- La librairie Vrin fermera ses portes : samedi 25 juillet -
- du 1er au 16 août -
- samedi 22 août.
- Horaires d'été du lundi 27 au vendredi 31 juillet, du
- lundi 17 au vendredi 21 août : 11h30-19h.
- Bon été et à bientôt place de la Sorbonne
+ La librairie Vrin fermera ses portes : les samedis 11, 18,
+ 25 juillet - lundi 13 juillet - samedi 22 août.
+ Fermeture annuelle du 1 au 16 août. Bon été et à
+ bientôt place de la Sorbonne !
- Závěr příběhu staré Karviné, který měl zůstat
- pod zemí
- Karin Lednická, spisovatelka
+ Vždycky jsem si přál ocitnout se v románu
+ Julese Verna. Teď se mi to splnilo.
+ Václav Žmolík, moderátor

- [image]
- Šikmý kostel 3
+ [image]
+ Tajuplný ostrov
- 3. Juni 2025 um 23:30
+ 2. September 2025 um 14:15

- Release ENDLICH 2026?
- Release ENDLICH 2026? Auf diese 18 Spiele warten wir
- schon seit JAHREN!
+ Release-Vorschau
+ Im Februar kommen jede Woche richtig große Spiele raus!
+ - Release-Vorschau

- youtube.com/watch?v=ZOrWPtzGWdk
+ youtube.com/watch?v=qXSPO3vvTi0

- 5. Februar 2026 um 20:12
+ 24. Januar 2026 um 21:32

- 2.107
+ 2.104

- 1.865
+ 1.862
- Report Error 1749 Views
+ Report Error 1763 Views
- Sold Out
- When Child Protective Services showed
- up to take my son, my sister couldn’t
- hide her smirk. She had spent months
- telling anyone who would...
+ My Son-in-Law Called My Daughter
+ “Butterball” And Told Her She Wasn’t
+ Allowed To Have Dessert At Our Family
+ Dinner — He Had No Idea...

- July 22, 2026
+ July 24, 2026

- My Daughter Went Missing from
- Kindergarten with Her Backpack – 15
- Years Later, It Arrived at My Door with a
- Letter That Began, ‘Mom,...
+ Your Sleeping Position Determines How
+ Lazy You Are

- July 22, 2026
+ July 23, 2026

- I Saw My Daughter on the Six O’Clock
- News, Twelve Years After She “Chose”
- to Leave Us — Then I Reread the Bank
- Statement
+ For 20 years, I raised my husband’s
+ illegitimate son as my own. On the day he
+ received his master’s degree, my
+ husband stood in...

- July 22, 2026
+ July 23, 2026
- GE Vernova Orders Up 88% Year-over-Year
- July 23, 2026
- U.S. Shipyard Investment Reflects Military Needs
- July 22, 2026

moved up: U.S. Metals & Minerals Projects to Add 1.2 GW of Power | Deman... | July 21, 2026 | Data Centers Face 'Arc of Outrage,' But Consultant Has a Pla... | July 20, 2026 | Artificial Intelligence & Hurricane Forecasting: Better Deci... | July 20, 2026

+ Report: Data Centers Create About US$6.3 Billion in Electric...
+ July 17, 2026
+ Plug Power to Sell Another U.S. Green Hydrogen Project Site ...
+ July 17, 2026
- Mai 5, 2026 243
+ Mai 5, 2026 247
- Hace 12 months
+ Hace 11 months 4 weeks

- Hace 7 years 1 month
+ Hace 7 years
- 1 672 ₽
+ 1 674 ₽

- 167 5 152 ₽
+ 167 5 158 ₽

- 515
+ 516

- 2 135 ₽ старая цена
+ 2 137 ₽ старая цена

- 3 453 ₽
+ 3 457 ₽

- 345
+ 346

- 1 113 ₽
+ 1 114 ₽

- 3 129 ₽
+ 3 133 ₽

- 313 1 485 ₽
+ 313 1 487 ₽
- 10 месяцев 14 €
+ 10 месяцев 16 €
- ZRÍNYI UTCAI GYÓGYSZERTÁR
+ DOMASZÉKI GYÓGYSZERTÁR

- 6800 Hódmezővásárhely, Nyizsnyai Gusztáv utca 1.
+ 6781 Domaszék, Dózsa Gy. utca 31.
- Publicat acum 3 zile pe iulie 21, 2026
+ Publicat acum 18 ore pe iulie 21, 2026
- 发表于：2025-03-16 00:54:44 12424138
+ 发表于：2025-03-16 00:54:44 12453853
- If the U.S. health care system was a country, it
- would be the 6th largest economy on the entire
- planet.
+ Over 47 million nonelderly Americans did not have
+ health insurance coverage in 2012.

+++

**EXERCISE REQUIREMENTS:** Write the complete data out, exactly as above.

**EXERCISE OUTPUT:**
- La librairie Vrin fermera ses portes : samedi 25 juillet -
- du 1er au 16 août -
- samedi 22 août.
- Horaires d'été du lundi 27 au vendredi 31 juillet, du
- lundi 17 au vendredi 21 août : 11h30-19h.
- Bon été et à bientôt place de la Sorbonne
+ La librairie Vrin fermera ses portes : les samedis 11, 18,
+ 25 juillet - lundi 13 juillet - samedi 22 août.
+ Fermeture annuelle du 1 au 16 août. Bon été et à
+ bientôt place de la Sorbonne !
- Závěr příběhu staré Karviné, který měl zůstat
- pod zemí
- Karin Lednická, spisovatelka
+ Vždycky jsem si přál ocitnout se v románu
+ Julese Verna. Teď se mi to splnilo.
+ Václav Žmolík, moderátor

- [image]
- Šikmý kostel 3
+ [image]
+ Tajuplný ostrov
- 3. Juni 2025 um 23:30
+ 2. September 2025 um 14:15

- Release ENDLICH 2026?
- Release ENDLICH 2026? Auf diese 18 Spiele warten wir
- schon seit JAHREN!
+ Release-Vorschau
+ Im Februar kommen jede Woche richtig große Spiele raus!
+ - Release-Vorschau

- youtube.com/watch?v=ZOrWPtzGWdk
+ youtube.com/watch?v=qXSPO3vvTi0

- 5. Februar 2026 um 20:12
+ 24. Januar 2026 um 21:32

- 2.107
+ 2.104

- 1.865
+ 1.862
- Report Error 1749 Views
+ Report Error 1763 Views
- Sold Out
- When Child Protective Services showed
- up to take my son, my sister couldn’t
- hide her smirk. She had spent months
- telling anyone who would...
+ My Son-in-Law Called My Daughter
+ “Butterball” And Told Her She Wasn’t
+ Allowed To Have Dessert At Our Family
+ Dinner — He Had No Idea...

- July 22, 2026
+ July 24, 2026

- My Daughter Went Missing from
- Kindergarten with Her Backpack – 15
- Years Later, It Arrived at My Door with a
- Letter That Began, ‘Mom,...
+ Your Sleeping Position Determines How
+ Lazy You Are

- July 22, 2026
+ July 23, 2026

- I Saw My Daughter on the Six O’Clock
- News, Twelve Years After She “Chose”
- to Leave Us — Then I Reread the Bank
- Statement
+ For 20 years, I raised my husband’s
+ illegitimate son as my own. On the day he
+ received his master’s degree, my
+ husband stood in...

- July 22, 2026
+ July 23, 2026
- GE Vernova Orders Up 88% Year-over-Year
- July 23, 2026
- U.S. Shipyard Investment Reflects Military Needs
- July 22, 2026

moved up: U.S. Metals & Minerals Projects to Add 1.2 GW of Power | Deman... | July 21, 2026 | Data Centers Face 'Arc of Outrage,' But Consultant Has a Pla... | July 20, 2026 | Artificial Intelligence & Hurricane Forecasting: Better Deci... | July 20, 2026

+ Report: Data Centers Create About US$6.3 Billion in Electric...
+ July 17, 2026
+ Plug Power to Sell Another U.S. Green Hydrogen Project Site ...
+ July 17, 2026
- Mai 5, 2026 243
+ Mai 5, 2026 247
- Hace 12 months
+ Hace 11 months 4 weeks

- Hace 7 years 1 month
+ Hace 7 years
- 1 672 ₽
+ 1 674 ₽

- 167 5 152 ₽
+ 167 5 158 ₽

- 515
+ 516

- 2 135 ₽ старая цена
+ 2 137 ₽ старая цена

- 3 453 ₽
+ 3 457 ₽

- 345
+ 346

- 1 113 ₽
+ 1 114 ₽

- 3 129 ₽
+ 3 133 ₽

- 313 1 485 ₽
+ 313 1 487 ₽
- 10 месяцев 14 €
+ 10 месяцев 16 €
- ZRÍNYI UTCAI GYÓGYSZERTÁR
+ DOMASZÉKI GYÓGYSZERTÁR

- 6800 Hódmezővásárhely, Nyizsnyai Gusztáv utca 1.
+ 6781 Domaszék, Dózsa Gy. utca 31.
- Publicat acum 3 zile pe iulie 21, 2026
+ Publicat acum 18 ore pe iulie 21, 2026
- 发表于：2025-03-16 00:54:44 12424138
+ 发表于：2025-03-16 00:54:44 12453853
- If the U.S. health care system was a country, it
- would be the 6th largest economy on the entire
- planet.
+ Over 47 million nonelderly Americans did not have
+ health insurance coverage in 2012.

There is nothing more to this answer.